(Detected change data)
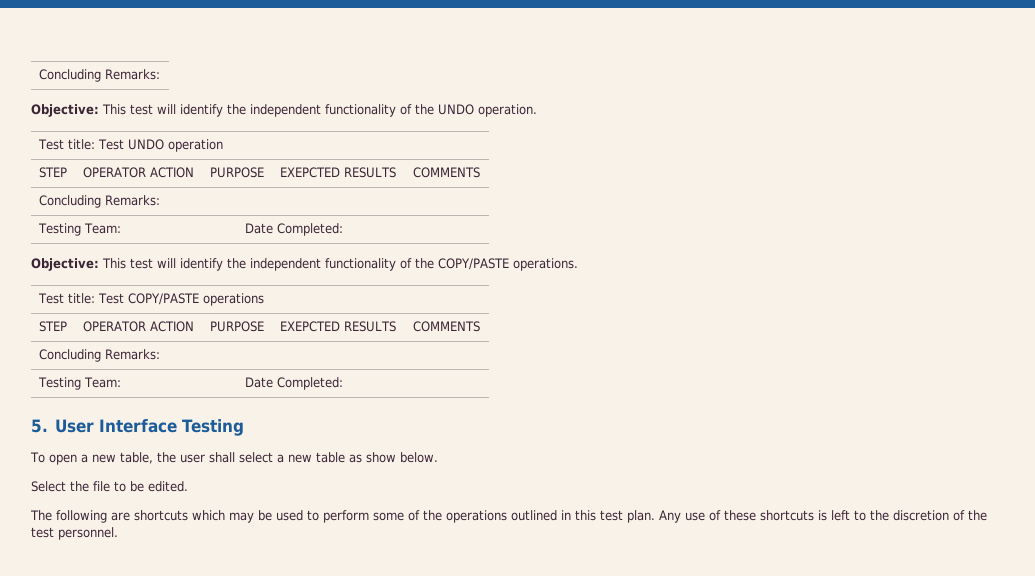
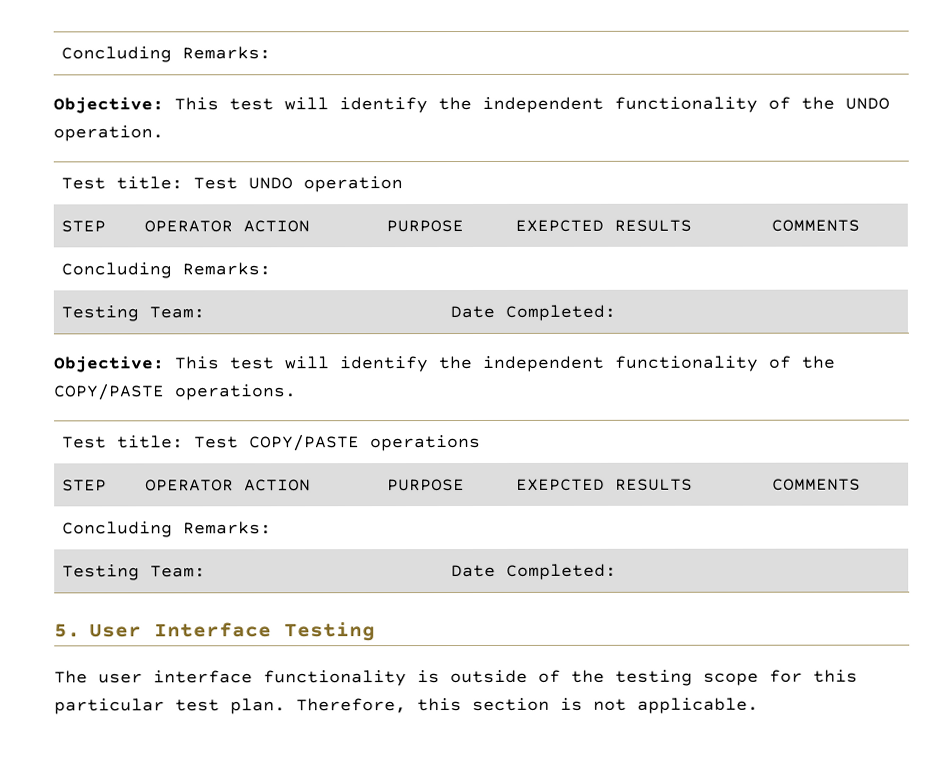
- To open a new table, the user shall select a new table as show below.
- Select the file to be edited.
- The following are shortcuts which may be used to perform some of the operations outlined in this test plan. Any use of these shortcuts is left to the discretion of the test personnel.
+ The user interface functionality is outside of the testing scope for this particular test plan. Therefore, this section is not applicable.

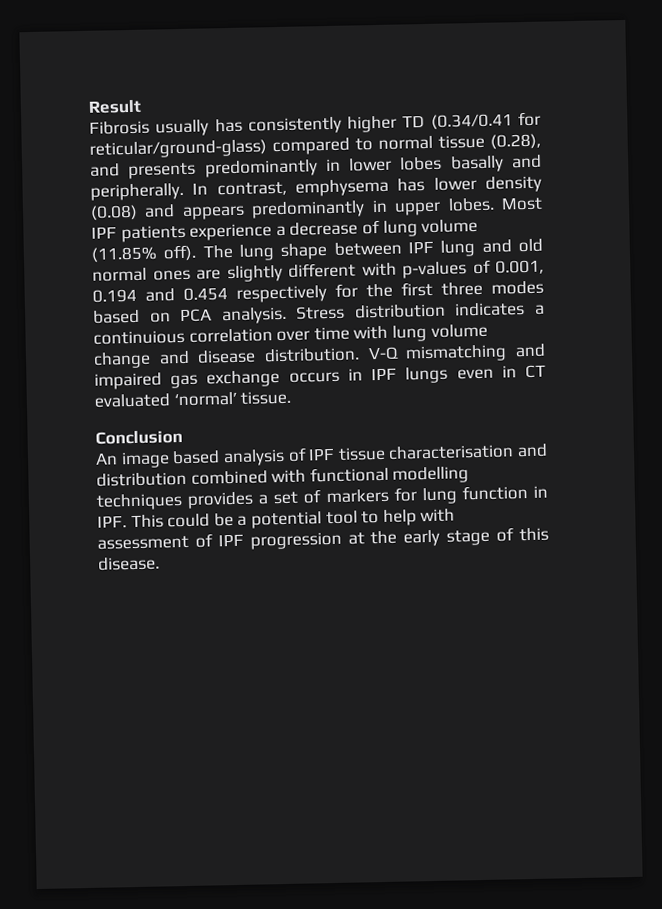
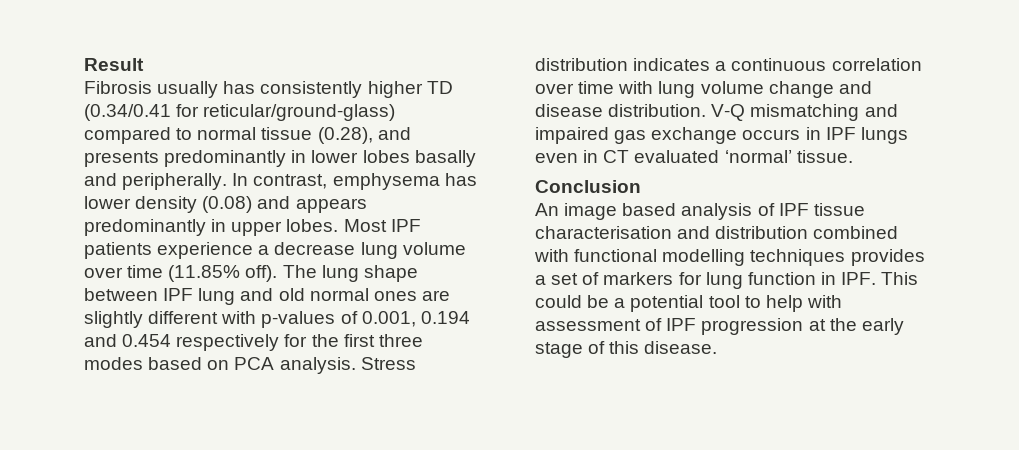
- Most IPF patients experience a decrease of lung volume (11.85% off).
+ Most IPF patients experience a decrease lung volume over time (11.85% off).
- Stress distribution indicates a continuious correlation over time with lung volume change and disease distribution.
+ Stress distribution indicates a continuous correlation over time with lung volume change and disease distribution.

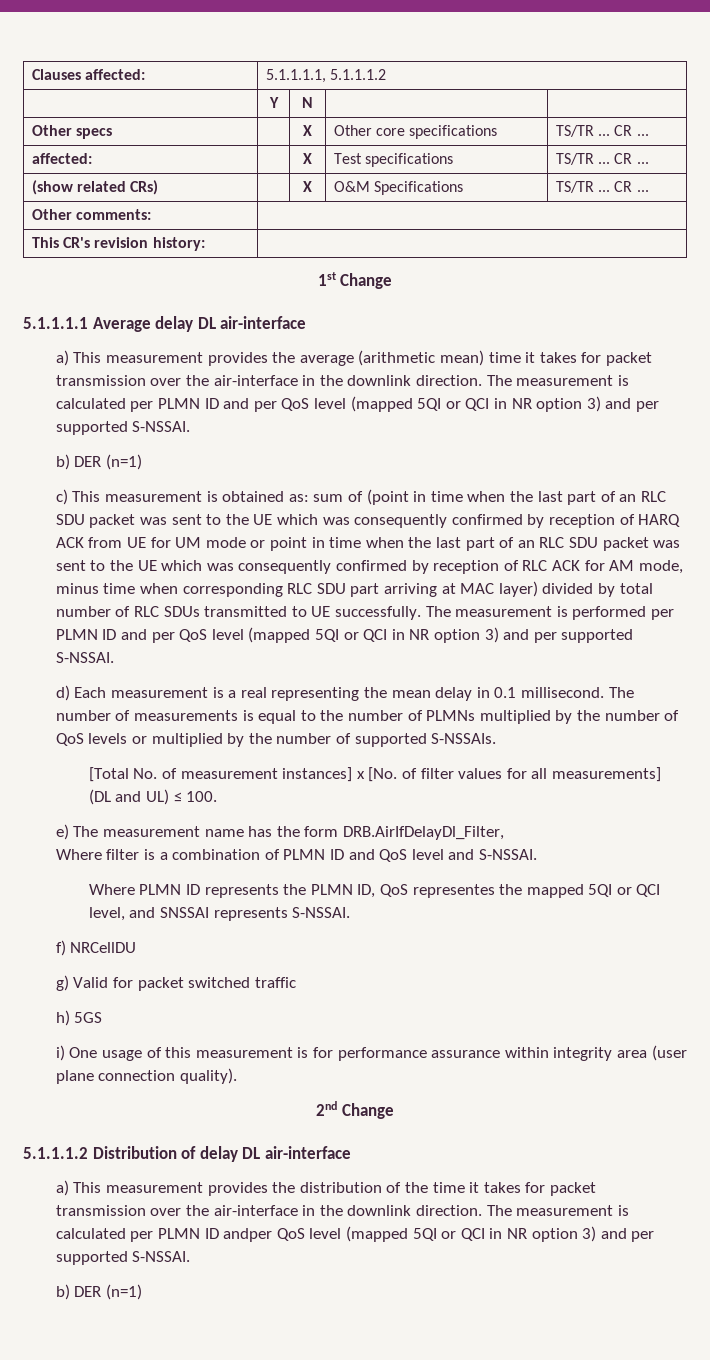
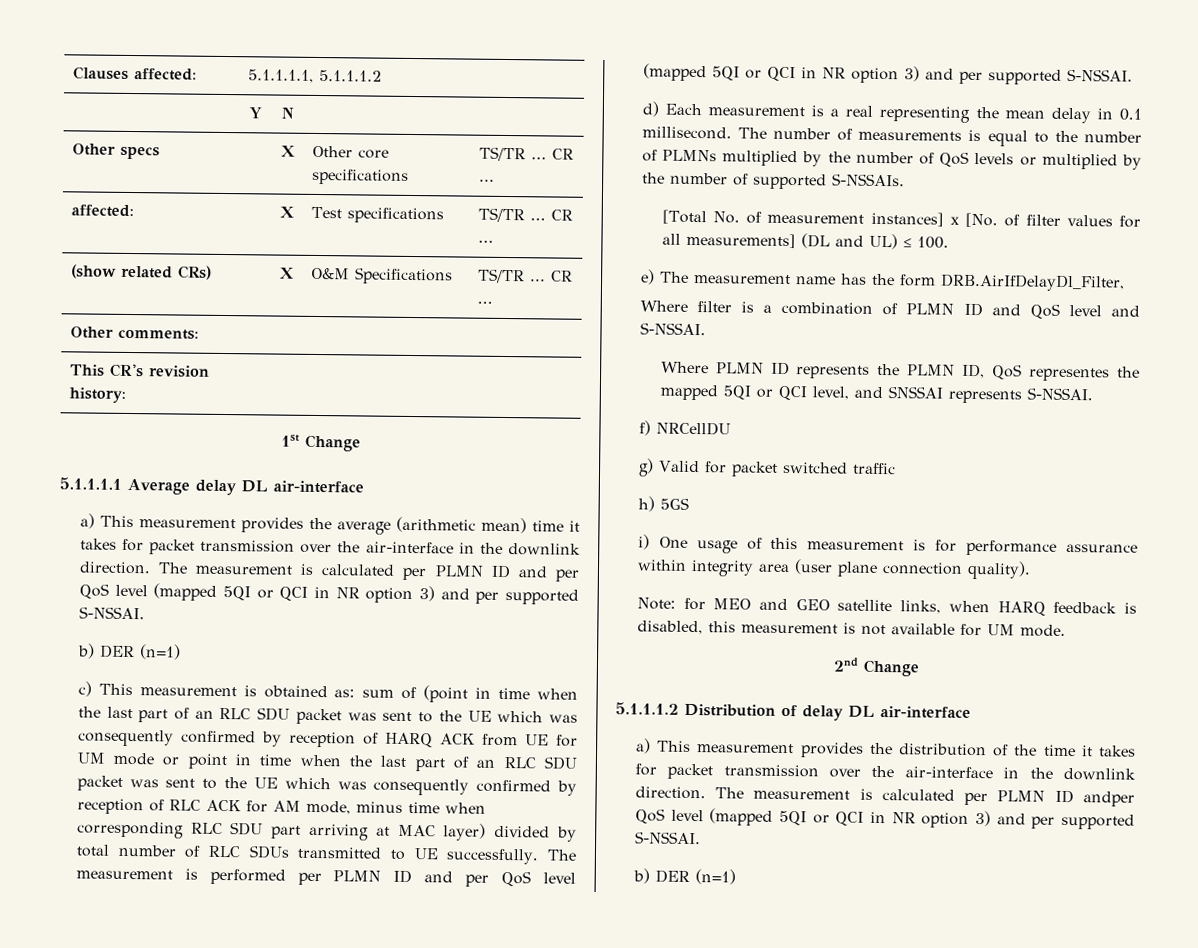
+ Note: for MEO and GEO satellite links, when HARQ feedback is disabled, this measurement is not available for UM mode.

*Exercise description*. Which lines above run from the one containing "- Select the file to be edited." to the one containing "is not applicable."? Give them again exactly, both ends included.

*Your response*.
- Select the file to be edited.
- The following are shortcuts which may be used to perform some of the operations outlined in this test plan. Any use of these shortcuts is left to the discretion of the test personnel.
+ The user interface functionality is outside of the testing scope for this particular test plan. Therefore, this section is not applicable.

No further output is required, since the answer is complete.